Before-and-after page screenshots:
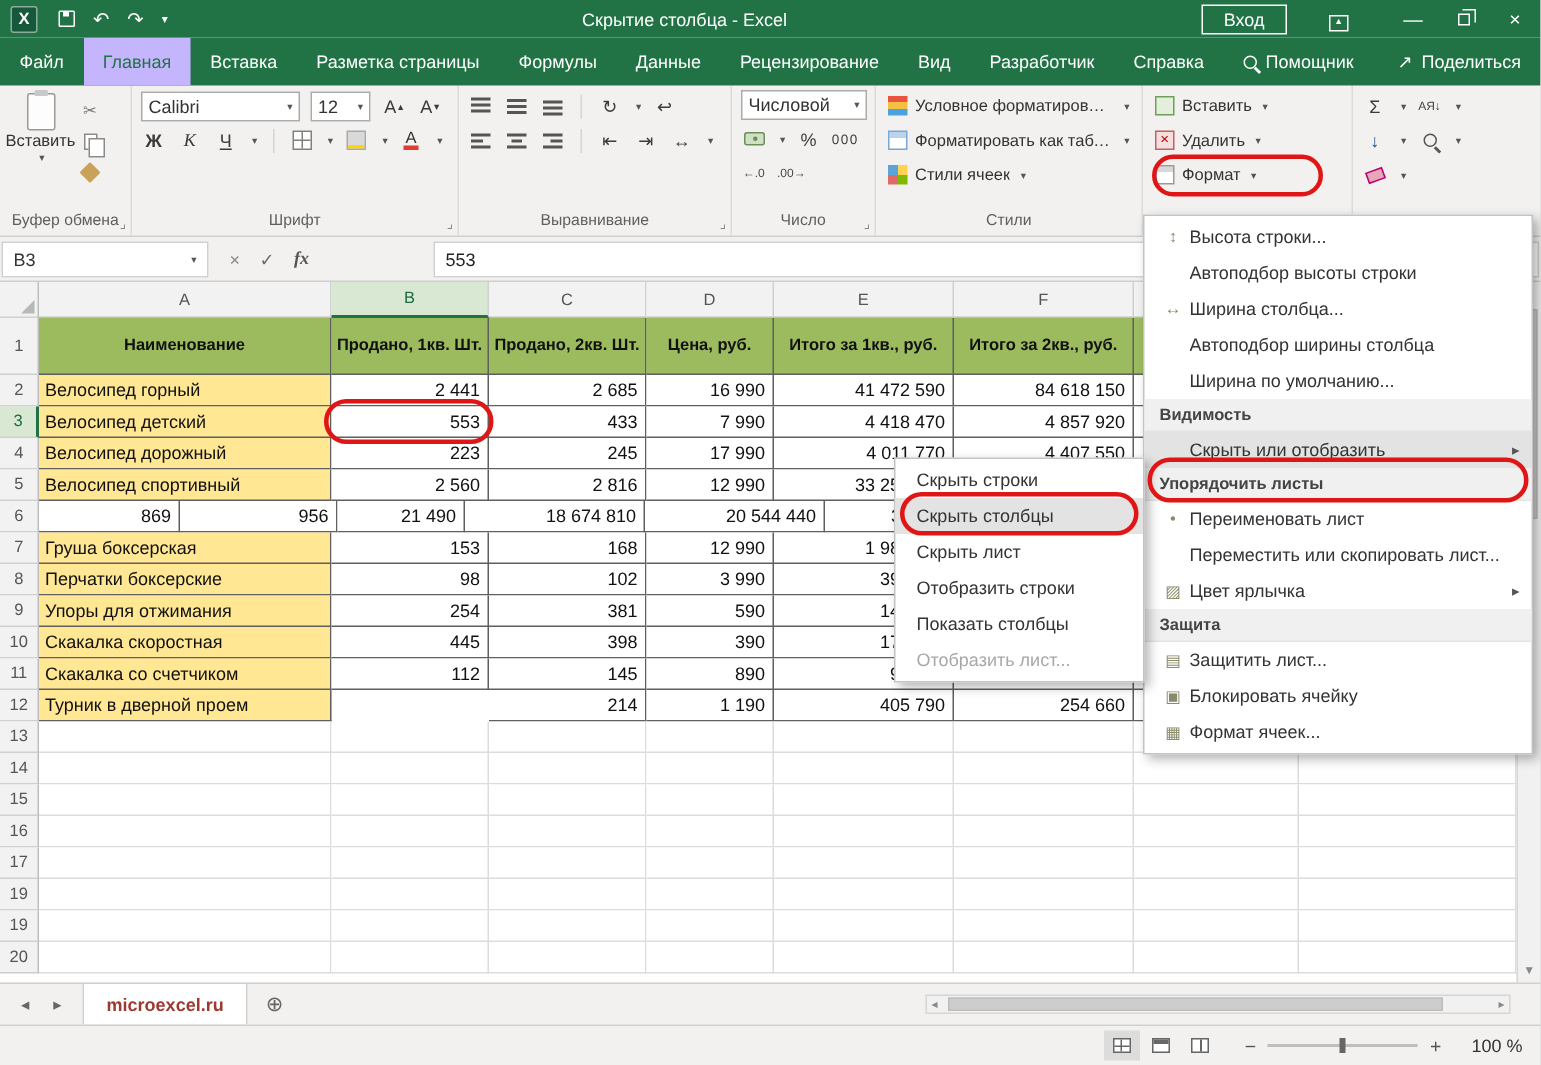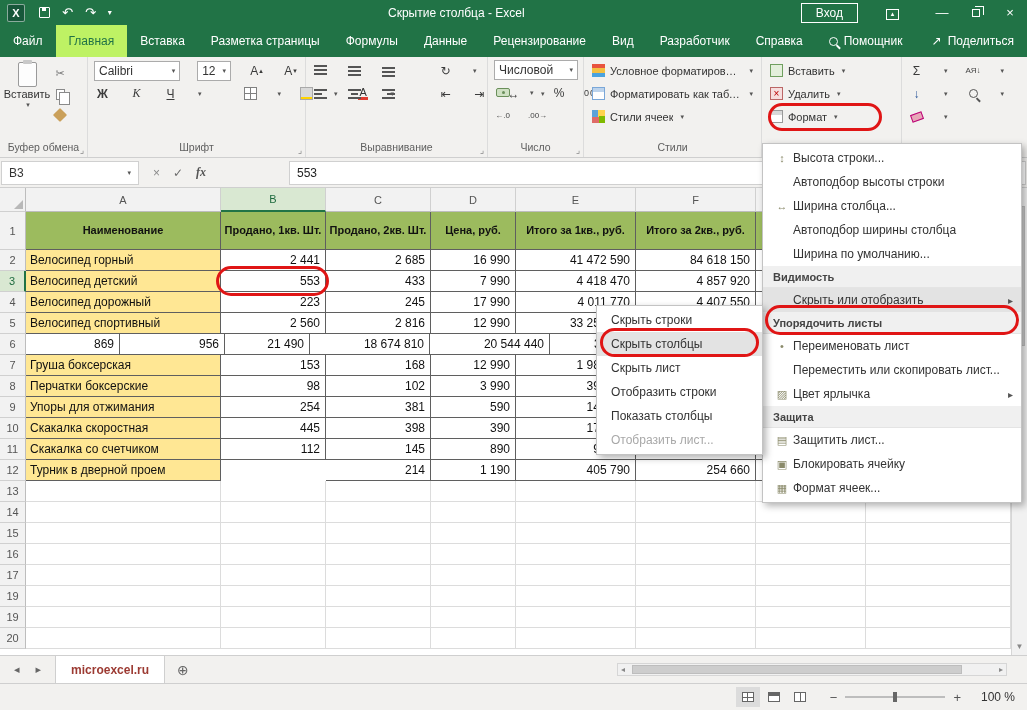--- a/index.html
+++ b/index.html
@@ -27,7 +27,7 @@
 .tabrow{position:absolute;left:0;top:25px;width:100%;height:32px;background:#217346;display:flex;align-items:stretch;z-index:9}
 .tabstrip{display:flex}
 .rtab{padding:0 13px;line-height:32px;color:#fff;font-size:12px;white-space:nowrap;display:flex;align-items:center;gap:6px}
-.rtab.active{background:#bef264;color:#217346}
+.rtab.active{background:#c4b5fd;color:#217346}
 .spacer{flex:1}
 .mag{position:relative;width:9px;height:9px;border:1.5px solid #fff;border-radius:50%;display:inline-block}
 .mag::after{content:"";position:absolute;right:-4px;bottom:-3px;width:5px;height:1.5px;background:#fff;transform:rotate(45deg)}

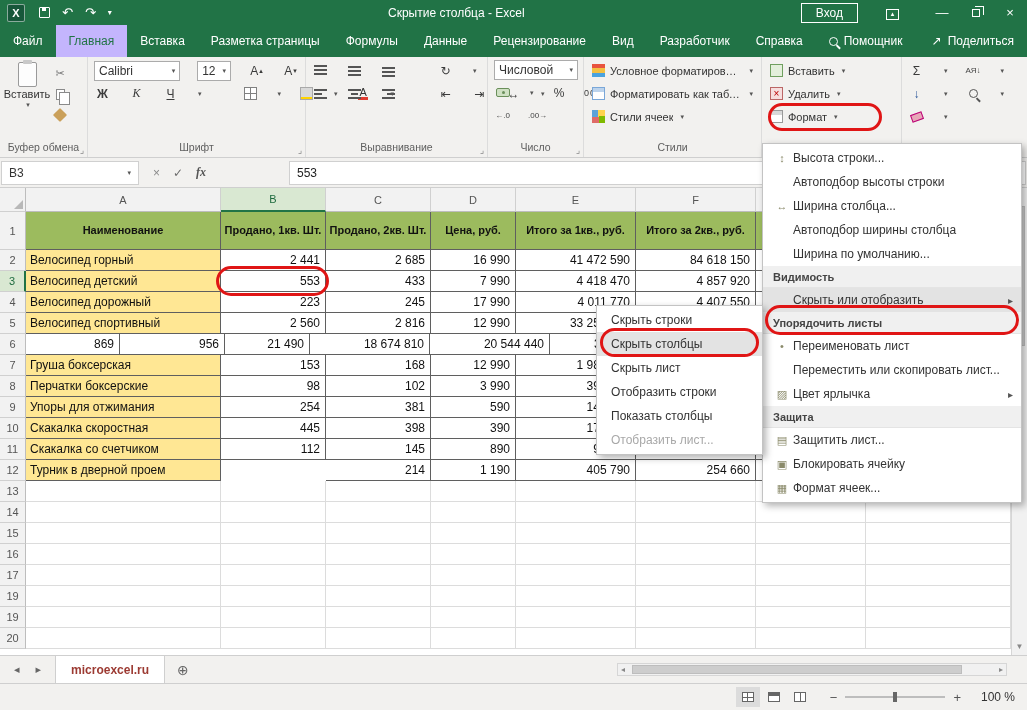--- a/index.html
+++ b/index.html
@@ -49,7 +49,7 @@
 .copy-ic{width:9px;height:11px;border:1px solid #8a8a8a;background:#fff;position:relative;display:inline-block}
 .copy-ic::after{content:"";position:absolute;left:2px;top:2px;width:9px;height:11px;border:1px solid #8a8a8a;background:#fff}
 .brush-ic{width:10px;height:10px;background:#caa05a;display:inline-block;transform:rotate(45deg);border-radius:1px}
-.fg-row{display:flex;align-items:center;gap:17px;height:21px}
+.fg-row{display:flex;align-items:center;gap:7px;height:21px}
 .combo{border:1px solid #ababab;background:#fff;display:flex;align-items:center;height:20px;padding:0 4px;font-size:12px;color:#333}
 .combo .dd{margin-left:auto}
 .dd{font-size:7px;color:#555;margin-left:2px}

WORK INSTRUCTION: Retype all the data exactly. Omit pictures.

RESPONSE AREA:
--- a/index.html
+++ b/index.html
@@ -27,7 +27,7 @@
 .tabrow{position:absolute;left:0;top:25px;width:100%;height:32px;background:#217346;display:flex;align-items:stretch;z-index:9}
 .tabstrip{display:flex}
 .rtab{padding:0 13px;line-height:32px;color:#fff;font-size:12px;white-space:nowrap;display:flex;align-items:center;gap:6px}
-.rtab.active{background:#bef264;color:#217346}
+.rtab.active{background:#c4b5fd;color:#217346}
 .spacer{flex:1}
 .mag{position:relative;width:9px;height:9px;border:1.5px solid #fff;border-radius:50%;display:inline-block}
 .mag::after{content:"";position:absolute;right:-4px;bottom:-3px;width:5px;height:1.5px;background:#fff;transform:rotate(45deg)}

--- a/index.html
+++ b/index.html
@@ -49,7 +49,7 @@
 .copy-ic{width:9px;height:11px;border:1px solid #8a8a8a;background:#fff;position:relative;display:inline-block}
 .copy-ic::after{content:"";position:absolute;left:2px;top:2px;width:9px;height:11px;border:1px solid #8a8a8a;background:#fff}
 .brush-ic{width:10px;height:10px;background:#caa05a;display:inline-block;transform:rotate(45deg);border-radius:1px}
-.fg-row{display:flex;align-items:center;gap:17px;height:21px}
+.fg-row{display:flex;align-items:center;gap:7px;height:21px}
 .combo{border:1px solid #ababab;background:#fff;display:flex;align-items:center;height:20px;padding:0 4px;font-size:12px;color:#333}
 .combo .dd{margin-left:auto}
 .dd{font-size:7px;color:#555;margin-left:2px}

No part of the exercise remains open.